Case report A 36-year-old healthy woman presented at 28 weeks with spontaneous onset of labour and a clinical suspicion of chorioamnionitis. Membranes were intact. Four hours later, a girl was delivered vaginally with good Apgar scores. The clinical evolution was uneventful and the infant did not present any clinical or biological signs of infection. Nevertheless, ultrasound studies on day one showed diffuse periventricular hyperechogenicity and cerebral MRI on day five showed a massive bilateral periventricular leukomalacia. Placental histology showed severe chorioamnionitis and cultures were positive for Morganella morganii.
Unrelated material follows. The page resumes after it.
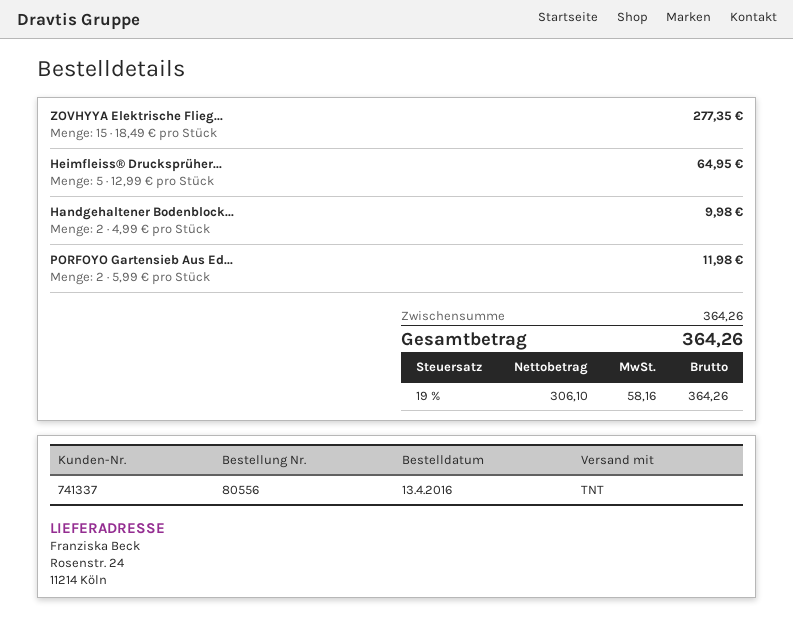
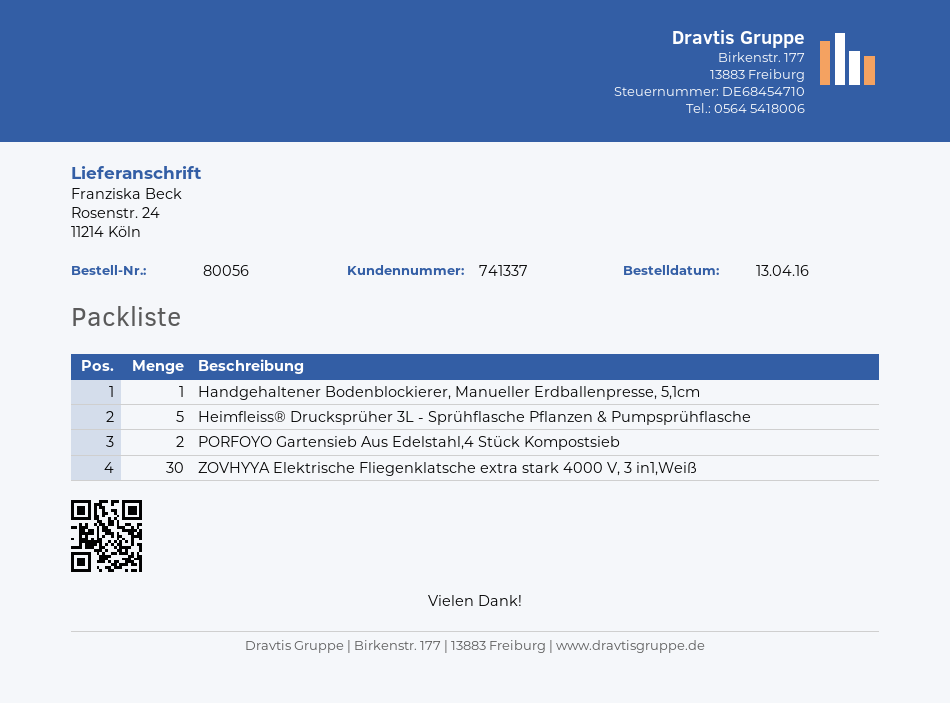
order number: 80556 -> 80056
ZOVHYYA Elektrische Flieg...: 15 -> 30
Handgehaltener Bodenblock...: 2 -> 1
Discussion Morganella morganii is a rare cause of early-onset systemic neonatal infection through maternal chorioamnionitis. Late-onset neonatal infections, rarely associated to meningitis or brain abscesses, have also been reported. The clinical presentation of the mother and child in this case is compatible with a subclinical infection causing preterm delivery and in utero brain injury. The association between chorioamnionitis, preterm delivery and periventricular leukomalacia is well established, but Morganella morganii has not yet been associated to this constellation.
Conclusion Morganella morganii is a rare cause of neonatal infection. The case reported showed a poor neurological outcome without any risk factor other than Morganella morganii maternal chorioamnionitis. This causality is debatable, but would represent the first case described.